Code change snippets:

------------

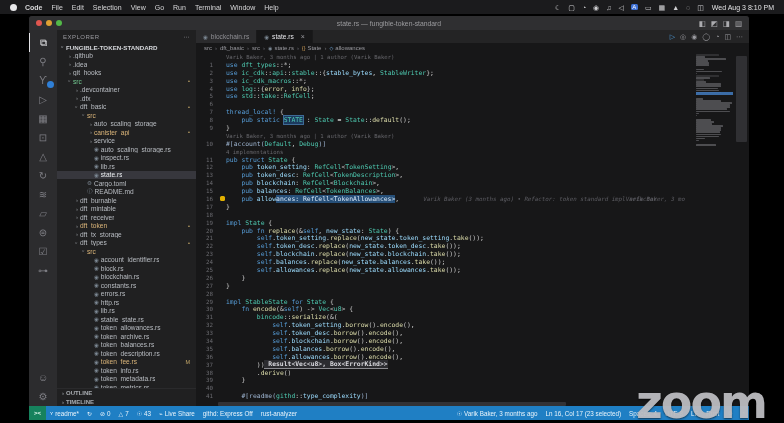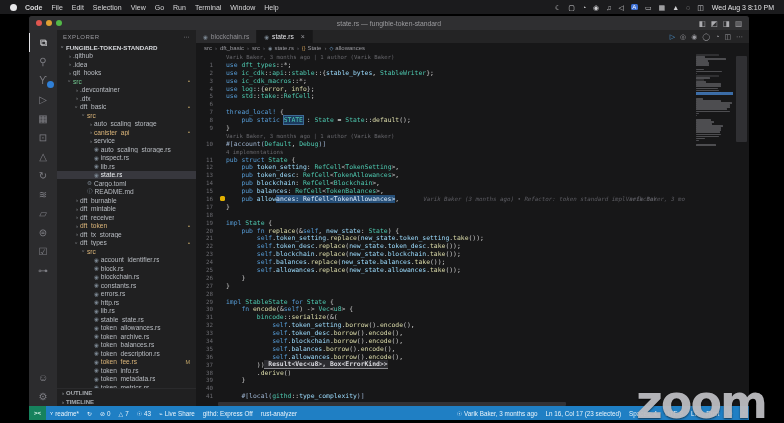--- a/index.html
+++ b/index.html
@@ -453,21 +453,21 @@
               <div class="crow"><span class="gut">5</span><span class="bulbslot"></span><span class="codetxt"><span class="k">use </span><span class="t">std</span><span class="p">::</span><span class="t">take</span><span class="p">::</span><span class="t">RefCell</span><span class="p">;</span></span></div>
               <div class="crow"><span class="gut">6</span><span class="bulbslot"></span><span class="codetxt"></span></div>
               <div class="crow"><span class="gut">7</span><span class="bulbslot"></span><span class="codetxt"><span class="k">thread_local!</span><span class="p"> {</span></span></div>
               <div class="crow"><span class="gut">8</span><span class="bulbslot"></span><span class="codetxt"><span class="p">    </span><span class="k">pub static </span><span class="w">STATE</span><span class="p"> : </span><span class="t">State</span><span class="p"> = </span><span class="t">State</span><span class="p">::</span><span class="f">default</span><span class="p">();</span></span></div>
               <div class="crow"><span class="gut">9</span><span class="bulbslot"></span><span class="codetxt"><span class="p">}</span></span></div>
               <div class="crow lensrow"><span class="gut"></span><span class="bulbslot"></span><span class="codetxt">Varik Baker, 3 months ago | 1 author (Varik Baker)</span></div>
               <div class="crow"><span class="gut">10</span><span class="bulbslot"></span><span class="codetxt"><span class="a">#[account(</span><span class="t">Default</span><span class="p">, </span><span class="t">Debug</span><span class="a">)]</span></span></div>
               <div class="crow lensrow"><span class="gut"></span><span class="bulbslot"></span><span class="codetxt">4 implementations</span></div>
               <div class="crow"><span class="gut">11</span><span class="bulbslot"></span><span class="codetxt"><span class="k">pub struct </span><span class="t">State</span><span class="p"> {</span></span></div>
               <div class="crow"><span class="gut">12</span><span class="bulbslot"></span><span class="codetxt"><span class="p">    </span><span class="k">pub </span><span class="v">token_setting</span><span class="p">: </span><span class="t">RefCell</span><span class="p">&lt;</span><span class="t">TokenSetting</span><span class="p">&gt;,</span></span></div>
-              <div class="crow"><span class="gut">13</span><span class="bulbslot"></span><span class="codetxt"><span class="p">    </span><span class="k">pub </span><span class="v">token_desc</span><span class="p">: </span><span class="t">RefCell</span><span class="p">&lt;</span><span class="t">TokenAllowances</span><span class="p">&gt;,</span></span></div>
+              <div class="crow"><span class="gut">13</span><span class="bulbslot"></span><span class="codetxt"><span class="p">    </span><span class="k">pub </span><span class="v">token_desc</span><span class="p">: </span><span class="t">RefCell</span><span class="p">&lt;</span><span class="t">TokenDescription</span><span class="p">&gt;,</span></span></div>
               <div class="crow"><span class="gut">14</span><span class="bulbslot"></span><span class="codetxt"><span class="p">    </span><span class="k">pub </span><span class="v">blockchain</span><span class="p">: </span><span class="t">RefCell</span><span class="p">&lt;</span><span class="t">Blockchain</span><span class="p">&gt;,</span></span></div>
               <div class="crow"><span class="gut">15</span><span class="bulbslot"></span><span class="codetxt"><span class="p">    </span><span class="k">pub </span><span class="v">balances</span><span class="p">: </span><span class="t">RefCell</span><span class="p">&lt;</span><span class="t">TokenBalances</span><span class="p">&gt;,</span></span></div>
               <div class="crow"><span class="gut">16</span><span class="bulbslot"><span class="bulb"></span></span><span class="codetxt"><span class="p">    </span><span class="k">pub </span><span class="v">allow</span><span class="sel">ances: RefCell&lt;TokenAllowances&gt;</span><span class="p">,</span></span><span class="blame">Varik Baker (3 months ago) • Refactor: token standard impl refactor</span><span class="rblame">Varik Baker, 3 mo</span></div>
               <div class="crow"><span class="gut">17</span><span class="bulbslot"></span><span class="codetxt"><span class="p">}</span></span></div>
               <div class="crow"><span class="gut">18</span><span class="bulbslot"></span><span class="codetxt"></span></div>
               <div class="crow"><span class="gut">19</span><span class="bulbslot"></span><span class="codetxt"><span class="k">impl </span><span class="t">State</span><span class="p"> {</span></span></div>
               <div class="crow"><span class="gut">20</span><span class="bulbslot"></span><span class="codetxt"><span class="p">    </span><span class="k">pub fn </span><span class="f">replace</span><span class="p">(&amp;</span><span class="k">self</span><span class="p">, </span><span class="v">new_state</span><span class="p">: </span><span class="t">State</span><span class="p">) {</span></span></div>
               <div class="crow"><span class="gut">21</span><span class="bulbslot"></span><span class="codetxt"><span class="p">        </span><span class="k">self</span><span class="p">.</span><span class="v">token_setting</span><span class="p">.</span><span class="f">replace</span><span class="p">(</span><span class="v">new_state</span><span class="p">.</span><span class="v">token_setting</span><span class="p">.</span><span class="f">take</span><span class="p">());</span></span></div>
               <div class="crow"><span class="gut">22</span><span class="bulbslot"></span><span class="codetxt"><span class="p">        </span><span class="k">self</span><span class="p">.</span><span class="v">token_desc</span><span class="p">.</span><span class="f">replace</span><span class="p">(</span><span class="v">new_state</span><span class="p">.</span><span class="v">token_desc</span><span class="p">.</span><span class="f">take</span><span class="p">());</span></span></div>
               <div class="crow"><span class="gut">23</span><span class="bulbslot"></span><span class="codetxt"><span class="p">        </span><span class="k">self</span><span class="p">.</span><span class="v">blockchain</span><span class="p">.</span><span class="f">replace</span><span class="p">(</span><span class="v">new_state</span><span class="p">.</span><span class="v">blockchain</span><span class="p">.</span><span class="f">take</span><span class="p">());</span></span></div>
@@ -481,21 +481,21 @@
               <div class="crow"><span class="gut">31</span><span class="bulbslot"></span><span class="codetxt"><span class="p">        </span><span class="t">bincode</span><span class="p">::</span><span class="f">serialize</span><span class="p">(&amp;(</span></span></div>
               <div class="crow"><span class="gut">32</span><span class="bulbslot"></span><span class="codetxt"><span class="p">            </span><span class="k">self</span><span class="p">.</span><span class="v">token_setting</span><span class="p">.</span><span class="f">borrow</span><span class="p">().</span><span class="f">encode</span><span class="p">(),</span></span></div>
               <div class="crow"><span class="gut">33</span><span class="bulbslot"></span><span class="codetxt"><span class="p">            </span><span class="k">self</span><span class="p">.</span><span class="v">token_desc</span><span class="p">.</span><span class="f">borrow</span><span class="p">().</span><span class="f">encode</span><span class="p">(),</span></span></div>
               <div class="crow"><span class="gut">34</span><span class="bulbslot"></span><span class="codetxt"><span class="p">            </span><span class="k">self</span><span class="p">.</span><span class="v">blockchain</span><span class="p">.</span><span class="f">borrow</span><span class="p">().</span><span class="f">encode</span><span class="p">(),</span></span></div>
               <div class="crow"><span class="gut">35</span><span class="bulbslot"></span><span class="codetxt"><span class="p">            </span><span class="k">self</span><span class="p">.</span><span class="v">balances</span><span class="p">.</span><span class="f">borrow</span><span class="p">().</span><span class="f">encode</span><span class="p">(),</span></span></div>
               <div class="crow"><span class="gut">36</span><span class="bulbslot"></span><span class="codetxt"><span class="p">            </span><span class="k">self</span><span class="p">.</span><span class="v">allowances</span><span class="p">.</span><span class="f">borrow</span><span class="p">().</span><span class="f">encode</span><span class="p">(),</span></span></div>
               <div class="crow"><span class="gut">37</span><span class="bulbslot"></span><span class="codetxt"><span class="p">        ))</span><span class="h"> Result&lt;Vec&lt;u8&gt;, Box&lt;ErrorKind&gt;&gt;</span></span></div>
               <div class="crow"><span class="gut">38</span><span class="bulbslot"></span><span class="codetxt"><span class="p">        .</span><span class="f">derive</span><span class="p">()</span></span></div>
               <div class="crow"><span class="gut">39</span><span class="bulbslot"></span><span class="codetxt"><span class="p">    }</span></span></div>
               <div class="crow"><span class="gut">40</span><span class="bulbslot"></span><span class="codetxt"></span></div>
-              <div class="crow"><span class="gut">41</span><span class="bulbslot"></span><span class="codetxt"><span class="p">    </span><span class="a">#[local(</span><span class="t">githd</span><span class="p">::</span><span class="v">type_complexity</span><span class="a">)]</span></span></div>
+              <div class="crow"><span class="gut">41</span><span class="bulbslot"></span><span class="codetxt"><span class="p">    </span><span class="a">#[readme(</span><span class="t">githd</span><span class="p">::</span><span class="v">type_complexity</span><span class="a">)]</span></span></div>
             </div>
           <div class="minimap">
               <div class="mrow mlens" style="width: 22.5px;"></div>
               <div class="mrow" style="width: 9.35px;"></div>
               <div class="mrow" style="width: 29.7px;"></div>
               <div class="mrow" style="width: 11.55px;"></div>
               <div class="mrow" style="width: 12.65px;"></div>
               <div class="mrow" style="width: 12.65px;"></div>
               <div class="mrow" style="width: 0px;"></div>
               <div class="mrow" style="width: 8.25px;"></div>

------------

▸ **Problem requirements**:
Where a line in the entries holds "TokenAllowances", copy that line.

▸ **Completed task**:
-              <div class="crow"><span class="gut">13</span><span class="bulbslot"></span><span class="codetxt"><span class="p">    </span><span class="k">pub </span><span class="v">token_desc</span><span class="p">: </span><span class="t">RefCell</span><span class="p">&lt;</span><span class="t">TokenAllowances</span><span class="p">&gt;,</span></span></div>
               <div class="crow"><span class="gut">16</span><span class="bulbslot"><span class="bulb"></span></span><span class="codetxt"><span class="p">    </span><span class="k">pub </span><span class="v">allow</span><span class="sel">ances: RefCell&lt;TokenAllowances&gt;</span><span class="p">,</span></span><span class="blame">Varik Baker (3 months ago) • Refactor: token standard impl refactor</span><span class="rblame">Varik Baker, 3 mo</span></div>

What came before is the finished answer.